▶ Brief: Among the records below, find each line that includes the string "solid" and copy it.

Screenshot and code edit data:
□ □ □ □ □
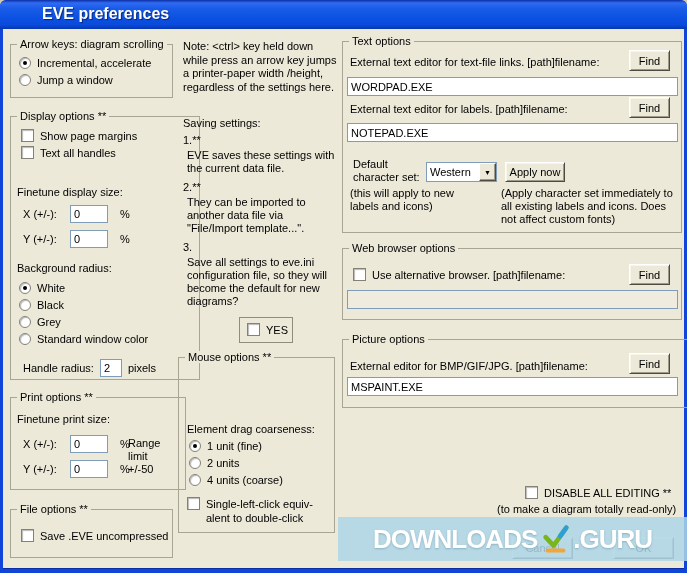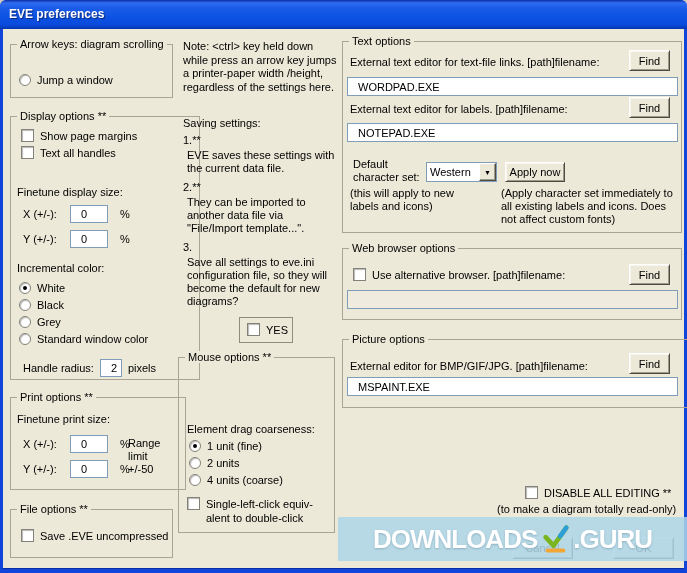--- a/index.html
+++ b/index.html
@@ -10,41 +10,41 @@
     font-family:"Liberation Sans", sans-serif;font-size:11px;color:#000;
     box-shadow:inset 3px 0 0 #1144D8, inset -3px 0 0 #1144D8, inset 0 -4px 0 #1144D8, inset 0 -5px 0 #0A2FA0;
     border-radius:6px 6px 0 0;overflow:hidden;
   }
   .titlebar{
     position:absolute;left:0;top:0;width:687px;height:29px;
     background:linear-gradient(180deg,#0B2EA4 0%,#2F6BF2 10%,#1A5CE8 28%,#0C52E2 60%,#0A4ADC 86%,#0636AC 100%);
     border-radius:6px 6px 0 0;
     display:flex;align-items:center;padding:0 0 2px 9px;
   }
-  .titletext{color:#fff;font-weight:bold;font-size:12px;text-shadow:1px 1px 1px rgba(0,0,40,.55);}
+  .titletext{color:#fff;font-weight:bold;font-size:16px;text-shadow:1px 1px 1px rgba(0,0,40,.55);margin-left:33px;}
   .abs{position:absolute;}
   .groupbox{position:absolute;border:1px solid #A9A594;}
   .grouplabel{position:absolute;top:-7px;left:6px;background:#ECE9D8;padding:0 3px;white-space:nowrap;}
   .lbl{position:absolute;white-space:nowrap;}
   .wrap{position:absolute;line-height:13px;}
   .row{position:absolute;display:flex;align-items:center;gap:6px;white-space:nowrap;}
   .cb{
     flex:0 0 auto;width:13px;height:13px;background:#fff;border:1px solid #848278;
     box-shadow:inset 1px 1px 1px rgba(0,0,0,.28), inset -1px -1px 0 #fff;
   }
   .radio{
     flex:0 0 auto;width:12px;height:12px;background:#fff;border:1px solid #848278;border-radius:50%;
     box-shadow:inset 1px 1px 1px rgba(0,0,0,.28);position:relative;
   }
   .radio.sel::after{
     content:"";position:absolute;left:3px;top:3px;width:4px;height:4px;background:#000;border-radius:50%;
   }
   .tb{
     position:absolute;background:#fff;border:1px solid #7F9DB9;height:19px;
-    display:flex;align-items:center;padding:0 10px;overflow:hidden;white-space:nowrap;
+    display:flex;align-items:center;padding:0 3px;overflow:hidden;white-space:nowrap;
   }
   .tb.small{width:38px;height:18px;position:static;}
   .tb.dim{background:#EFECDF;}
   .btn{
     position:absolute;background:#ECE9D8;
     border-top:1px solid #FFFFFF;border-left:1px solid #FFFFFF;
     border-right:1px solid #4E4C42;border-bottom:1px solid #4E4C42;
     box-shadow:inset 1px 1px 0 #F8F6EC, inset -1px -1px 0 #9D9A8B;
     display:flex;align-items:center;justify-content:center;font-size:11px;cursor:default;
   }
@@ -76,20 +76,24 @@
 <body>
 
 <div class="window">
 
   <div class="titlebar">
     <span class="titletext">EVE preferences</span>
   </div>
 
   <div class="groupbox" style="left:10px;top:44px;width:163px;height:54px">
     <span class="grouplabel">Arrow keys: diagram scrolling</span>
+    <div class="row" style="left:8px;top:12px">
+      <span class="radio sel"></span>
+      <span>Incremental, accelerate</span>
+    </div>
     <div class="row" style="left:8px;top:29px">
       <span class="radio"></span>
       <span>Jump a window</span>
     </div>
   </div>
 
   <div class="groupbox" style="left:10px;top:116px;width:190px;height:264px">
     <span class="grouplabel">Display options **</span>
     <div class="row" style="left:10px;top:12px">
       <span class="cb"></span>
@@ -103,21 +107,21 @@
     <div class="row" style="left:12px;top:88px">
       <span style="width:41px">X (+/-):</span>
       <div class="tb small">0</div>
       <span style="margin-left:6px">%</span>
     </div>
     <div class="row" style="left:12px;top:113px">
       <span style="width:41px">Y (+/-):</span>
       <div class="tb small">0</div>
       <span style="margin-left:6px">%</span>
     </div>
-    <span class="lbl" style="left:6px;top:145px">Incremental color:</span>
+    <span class="lbl" style="left:6px;top:145px">Background radius:</span>
     <div class="row" style="left:8px;top:165px">
       <span class="radio sel"></span>
       <span>White</span>
     </div>
     <div class="row" style="left:8px;top:182px">
       <span class="radio"></span>
       <span>Black</span>
     </div>
     <div class="row" style="left:8px;top:199px">
       <span class="radio"></span>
□ □ □ □ □
▶ Output of the exercise:
   .groupbox{position:absolute;border:1px solid #A9A594;}
     flex:0 0 auto;width:13px;height:13px;background:#fff;border:1px solid #848278;
     flex:0 0 auto;width:12px;height:12px;background:#fff;border:1px solid #848278;border-radius:50%;
     position:absolute;background:#fff;border:1px solid #7F9DB9;height:19px;
     border-top:1px solid #FFFFFF;border-left:1px solid #FFFFFF;
     border-right:1px solid #4E4C42;border-bottom:1px solid #4E4C42;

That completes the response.